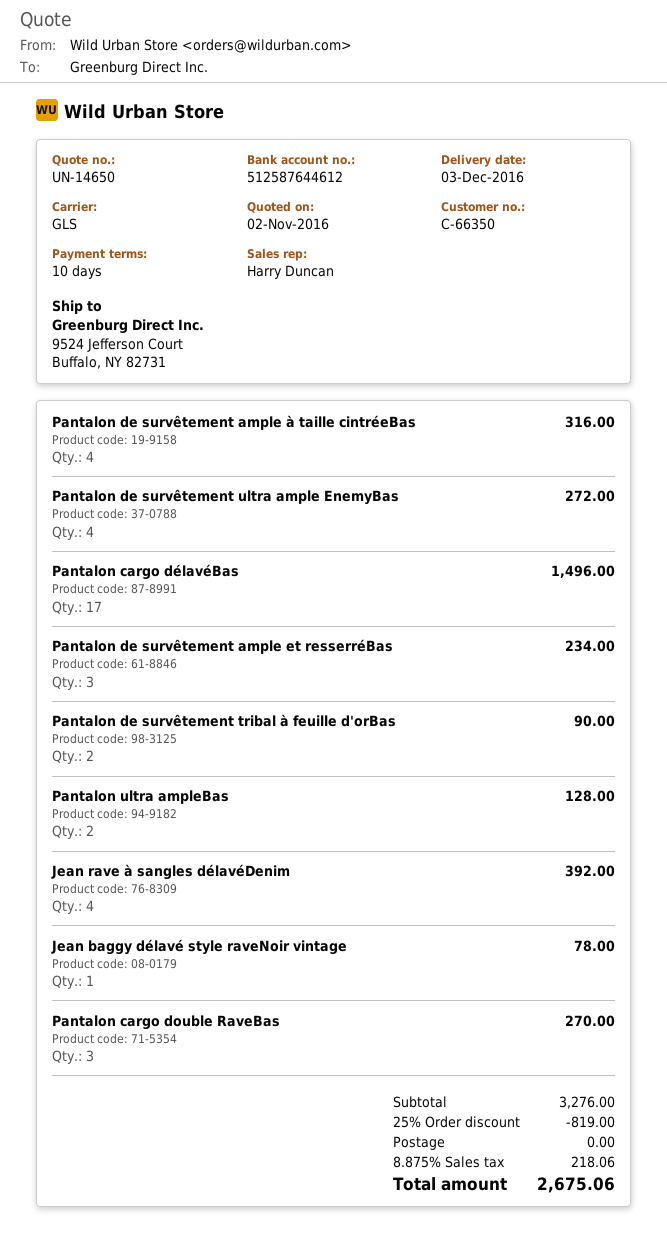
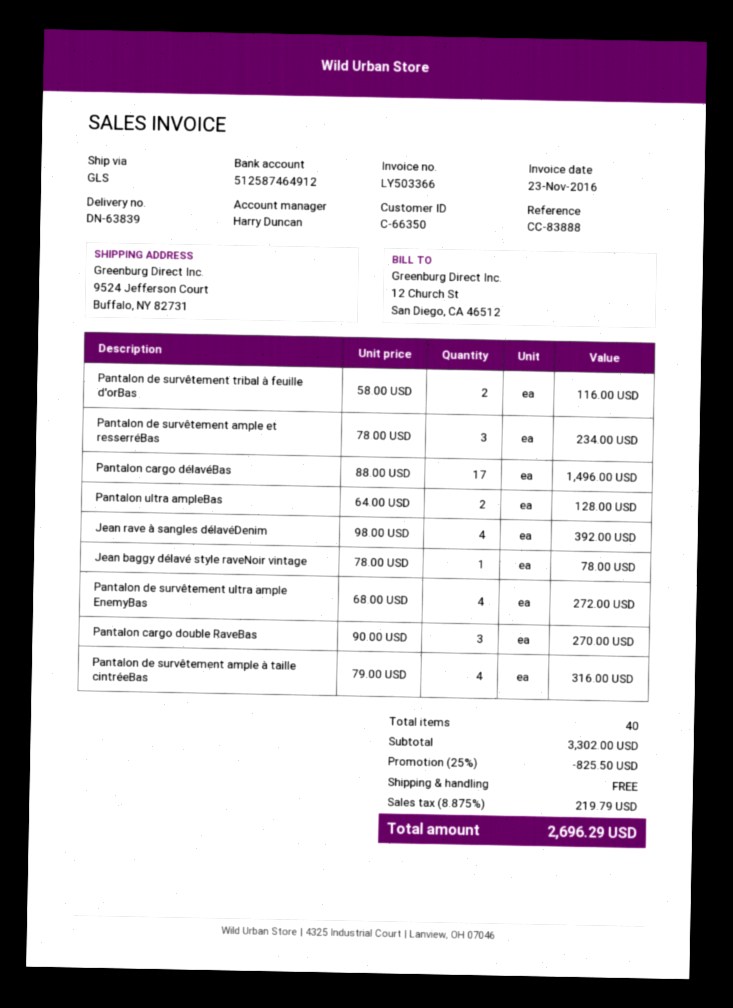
bank account: 512587644612 -> 512587464912
Pantalon de survêtement tribal à feuille d'orBas: 2 for 90.00 -> 2 for 116.00
subtotal: 3276.00 -> 3302.00
discount: 25% = 819.00 -> 25% = 825.50
tax: 8.875% = 218.06 -> 8.875% = 219.79
total: 2675.06 -> 2696.29

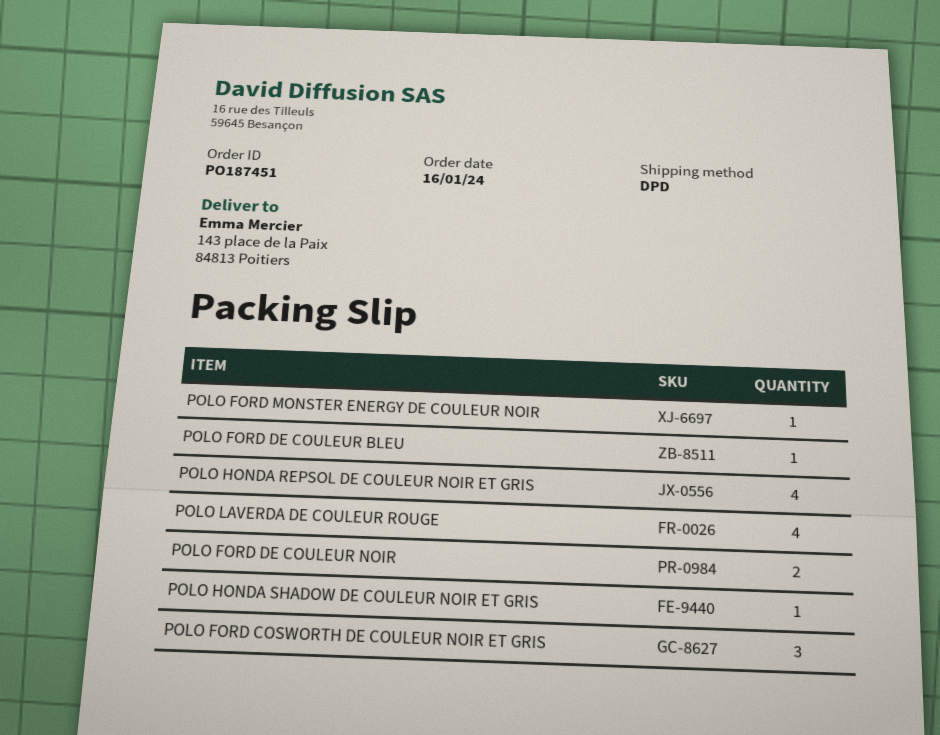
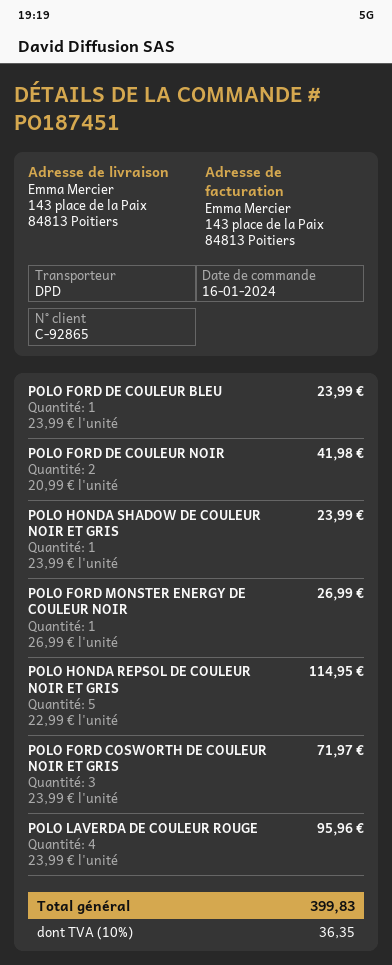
POLO HONDA REPSOL DE COULEUR NOIR ET GRIS: 4 -> 5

__________

## TASK DESCRIPTION
Pictures are to be omitted from the copy. Reproduce exactly, and only, the lines from the one containing "subtotal: 3276.00 -> 3302.00" to the end of the listing above.

## EXERCISE RESPONSE
subtotal: 3276.00 -> 3302.00
discount: 25% = 819.00 -> 25% = 825.50
tax: 8.875% = 218.06 -> 8.875% = 219.79
total: 2675.06 -> 2696.29

POLO HONDA REPSOL DE COULEUR NOIR ET GRIS: 4 -> 5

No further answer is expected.